*Data extracts:*
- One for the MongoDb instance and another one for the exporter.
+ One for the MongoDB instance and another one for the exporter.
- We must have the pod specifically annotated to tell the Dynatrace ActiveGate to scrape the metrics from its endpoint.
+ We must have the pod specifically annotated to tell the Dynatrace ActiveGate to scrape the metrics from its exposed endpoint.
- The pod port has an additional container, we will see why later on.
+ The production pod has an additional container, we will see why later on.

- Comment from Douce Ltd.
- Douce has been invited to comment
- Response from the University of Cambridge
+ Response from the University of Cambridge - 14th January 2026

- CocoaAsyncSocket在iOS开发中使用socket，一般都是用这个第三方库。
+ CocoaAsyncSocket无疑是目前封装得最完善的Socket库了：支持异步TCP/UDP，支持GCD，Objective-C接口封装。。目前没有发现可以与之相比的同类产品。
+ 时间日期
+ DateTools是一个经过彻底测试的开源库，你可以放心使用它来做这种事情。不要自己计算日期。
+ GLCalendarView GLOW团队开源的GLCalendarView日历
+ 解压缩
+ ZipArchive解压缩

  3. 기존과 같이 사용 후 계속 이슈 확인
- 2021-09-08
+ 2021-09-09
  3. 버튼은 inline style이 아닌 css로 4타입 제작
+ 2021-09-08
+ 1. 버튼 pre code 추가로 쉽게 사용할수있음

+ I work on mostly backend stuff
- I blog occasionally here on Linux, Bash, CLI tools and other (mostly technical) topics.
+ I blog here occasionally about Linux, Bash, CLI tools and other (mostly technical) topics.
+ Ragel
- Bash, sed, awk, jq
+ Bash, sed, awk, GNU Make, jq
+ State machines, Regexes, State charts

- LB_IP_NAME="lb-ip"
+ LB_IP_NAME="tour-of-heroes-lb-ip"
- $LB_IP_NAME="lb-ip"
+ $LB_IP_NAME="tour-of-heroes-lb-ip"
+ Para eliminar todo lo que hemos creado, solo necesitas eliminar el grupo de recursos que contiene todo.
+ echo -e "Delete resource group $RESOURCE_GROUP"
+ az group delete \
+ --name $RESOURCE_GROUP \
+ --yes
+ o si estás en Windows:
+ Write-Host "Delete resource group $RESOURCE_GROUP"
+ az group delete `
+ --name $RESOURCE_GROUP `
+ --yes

*Exercise requirements:*
What you return should be exactly the lines above, starting at the one with "3. 버튼은 inline style이 아닌 css로 4타입 제작" and ending at the one with "si estás en", and nothing else.

*Output of the task:*
  3. 버튼은 inline style이 아닌 css로 4타입 제작
+ 2021-09-08
+ 1. 버튼 pre code 추가로 쉽게 사용할수있음

+ I work on mostly backend stuff
- I blog occasionally here on Linux, Bash, CLI tools and other (mostly technical) topics.
+ I blog here occasionally about Linux, Bash, CLI tools and other (mostly technical) topics.
+ Ragel
- Bash, sed, awk, jq
+ Bash, sed, awk, GNU Make, jq
+ State machines, Regexes, State charts

- LB_IP_NAME="lb-ip"
+ LB_IP_NAME="tour-of-heroes-lb-ip"
- $LB_IP_NAME="lb-ip"
+ $LB_IP_NAME="tour-of-heroes-lb-ip"
+ Para eliminar todo lo que hemos creado, solo necesitas eliminar el grupo de recursos que contiene todo.
+ echo -e "Delete resource group $RESOURCE_GROUP"
+ az group delete \
+ --name $RESOURCE_GROUP \
+ --yes
+ o si estás en Windows:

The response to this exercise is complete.